- **Exercise prompt**
Omit the pictures, but give back every entry below exactly as written.

- **Exercise input**

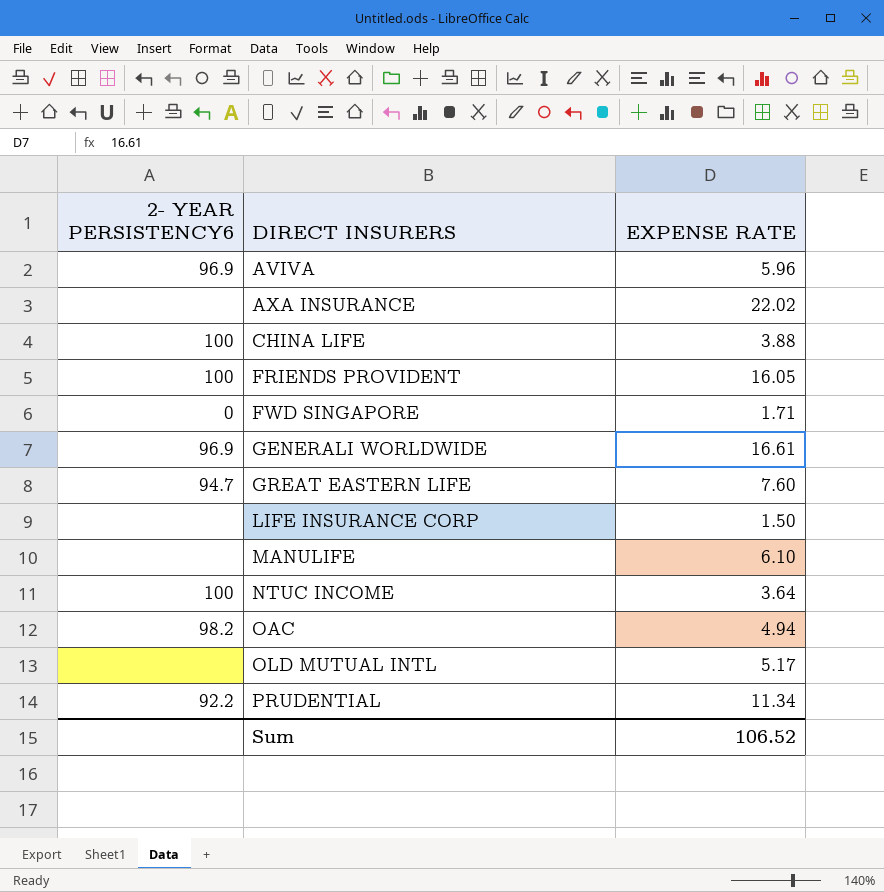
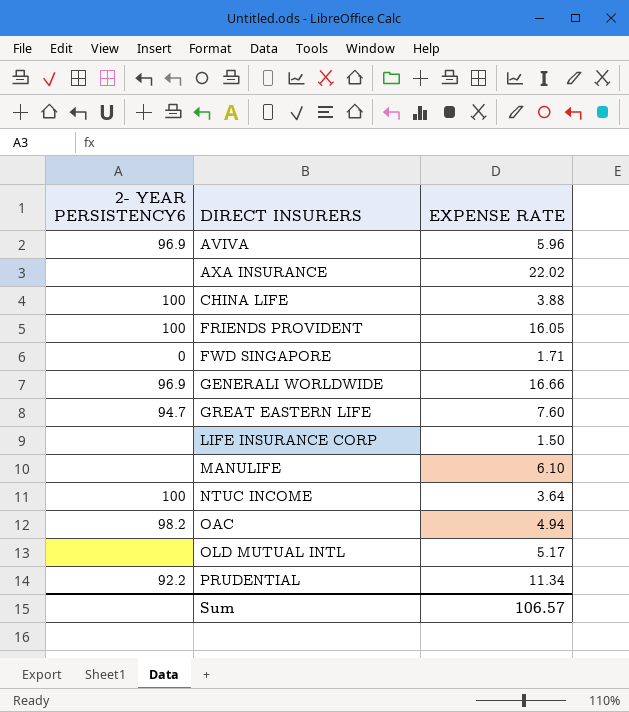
GENERALI WORLDWIDE | EXPENSE RATE: 16.61 -> 16.66
Sum | EXPENSE RATE: 106.52 -> 106.57

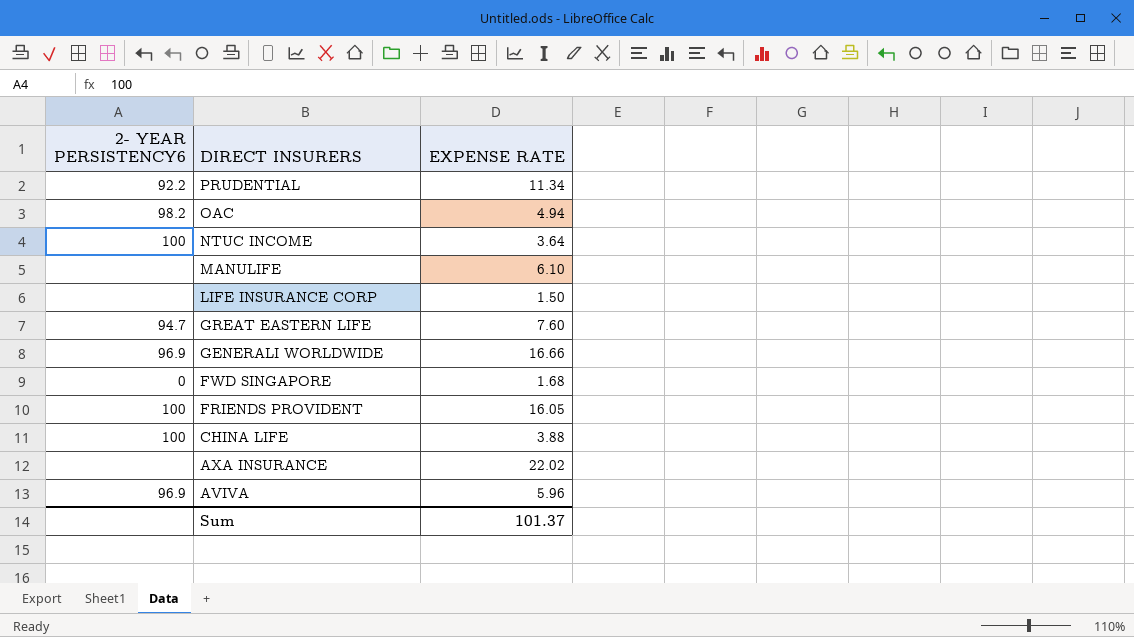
row order: DIRECT INSURERS ascending -> DIRECT INSURERS descending
row OLD MUTUAL INTL: none | 5.17 -> none
FWD SINGAPORE | EXPENSE RATE: 1.71 -> 1.68
Sum | EXPENSE RATE: 106.57 -> 101.37

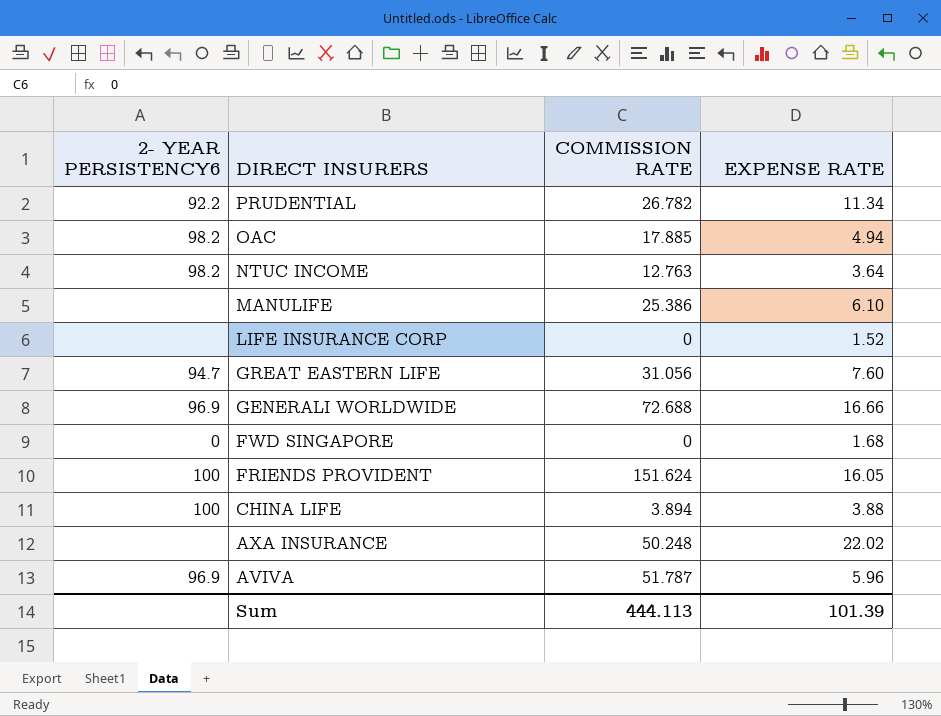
column COMMISSION RATE | position: none -> 3
NTUC INCOME | 2- YEAR PERSISTENCY6: 100 -> 98.2
LIFE INSURANCE CORP | EXPENSE RATE: 1.50 -> 1.52
Sum | EXPENSE RATE: 101.37 -> 101.39

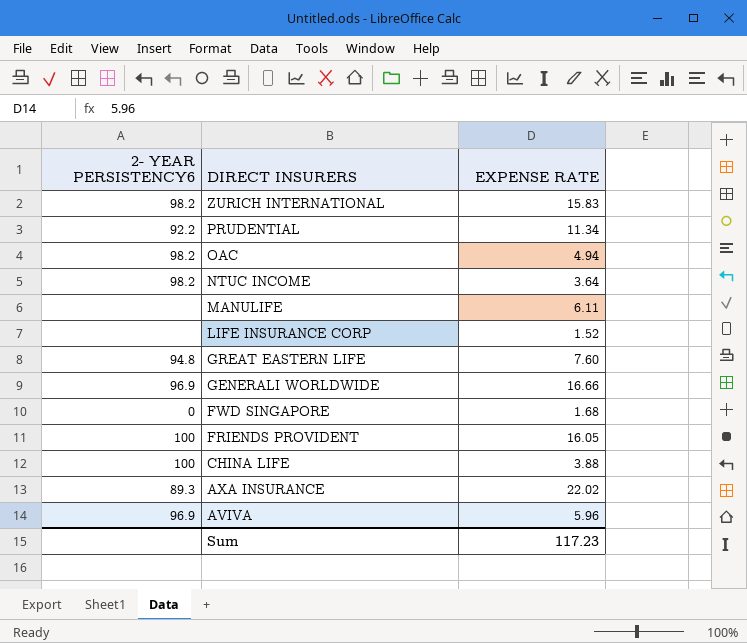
column COMMISSION RATE | position: 3 -> none
row ZURICH INTERNATIONAL: none -> 98.2 | 15.83
MANULIFE | EXPENSE RATE: 6.10 -> 6.11
GREAT EASTERN LIFE | 2- YEAR PERSISTENCY6: 94.7 -> 94.8
AXA INSURANCE | 2- YEAR PERSISTENCY6: none -> 89.3
Sum | EXPENSE RATE: 101.39 -> 117.23

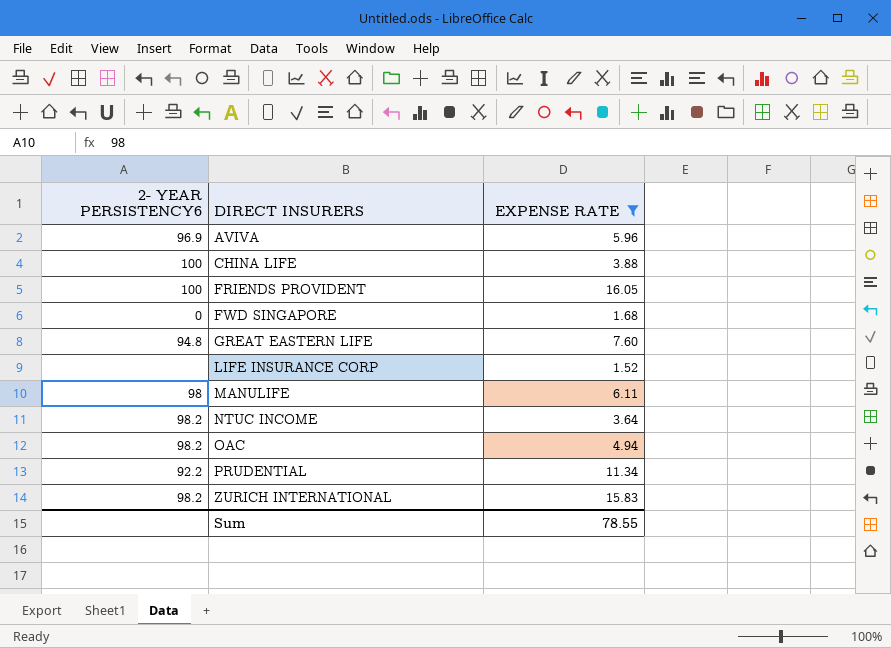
filter: none -> EXPENSE RATE <= 16.05
row order: DIRECT INSURERS descending -> DIRECT INSURERS ascending
MANULIFE | 2- YEAR PERSISTENCY6: none -> 98
Sum | EXPENSE RATE: 117.23 -> 78.55

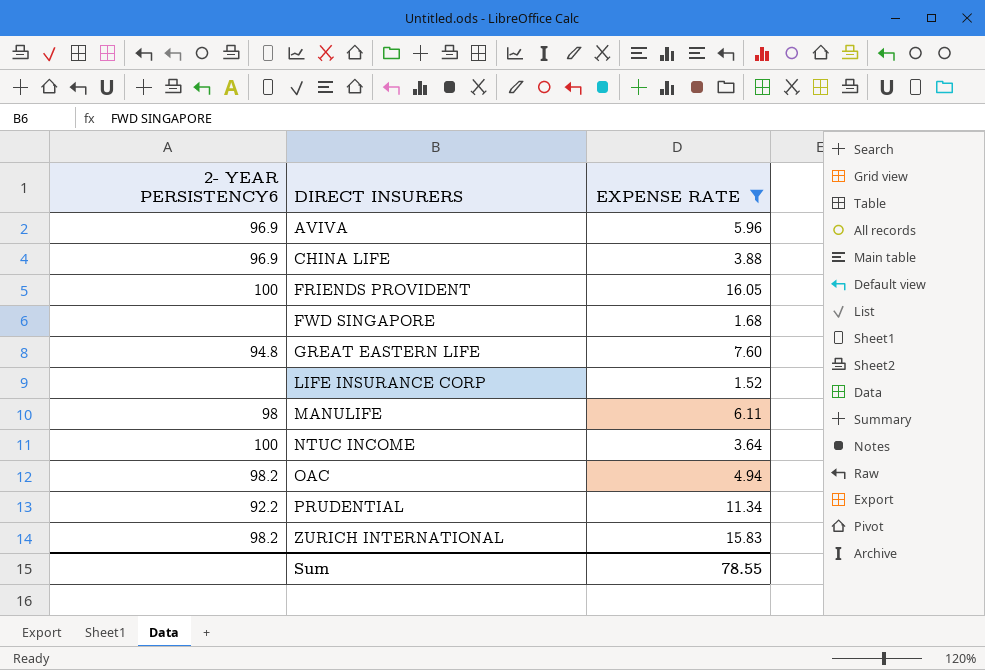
CHINA LIFE | 2- YEAR PERSISTENCY6: 100 -> 96.9
FWD SINGAPORE | 2- YEAR PERSISTENCY6: 0 -> none
NTUC INCOME | 2- YEAR PERSISTENCY6: 98.2 -> 100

- **Reply**
GENERALI WORLDWIDE | EXPENSE RATE: 16.61 -> 16.66
Sum | EXPENSE RATE: 106.52 -> 106.57

row order: DIRECT INSURERS ascending -> DIRECT INSURERS descending
row OLD MUTUAL INTL: none | 5.17 -> none
FWD SINGAPORE | EXPENSE RATE: 1.71 -> 1.68
Sum | EXPENSE RATE: 106.57 -> 101.37

column COMMISSION RATE | position: none -> 3
NTUC INCOME | 2- YEAR PERSISTENCY6: 100 -> 98.2
LIFE INSURANCE CORP | EXPENSE RATE: 1.50 -> 1.52
Sum | EXPENSE RATE: 101.37 -> 101.39

column COMMISSION RATE | position: 3 -> none
row ZURICH INTERNATIONAL: none -> 98.2 | 15.83
MANULIFE | EXPENSE RATE: 6.10 -> 6.11
GREAT EASTERN LIFE | 2- YEAR PERSISTENCY6: 94.7 -> 94.8
AXA INSURANCE | 2- YEAR PERSISTENCY6: none -> 89.3
Sum | EXPENSE RATE: 101.39 -> 117.23

filter: none -> EXPENSE RATE <= 16.05
row order: DIRECT INSURERS descending -> DIRECT INSURERS ascending
MANULIFE | 2- YEAR PERSISTENCY6: none -> 98
Sum | EXPENSE RATE: 117.23 -> 78.55

CHINA LIFE | 2- YEAR PERSISTENCY6: 100 -> 96.9
FWD SINGAPORE | 2- YEAR PERSISTENCY6: 0 -> none
NTUC INCOME | 2- YEAR PERSISTENCY6: 98.2 -> 100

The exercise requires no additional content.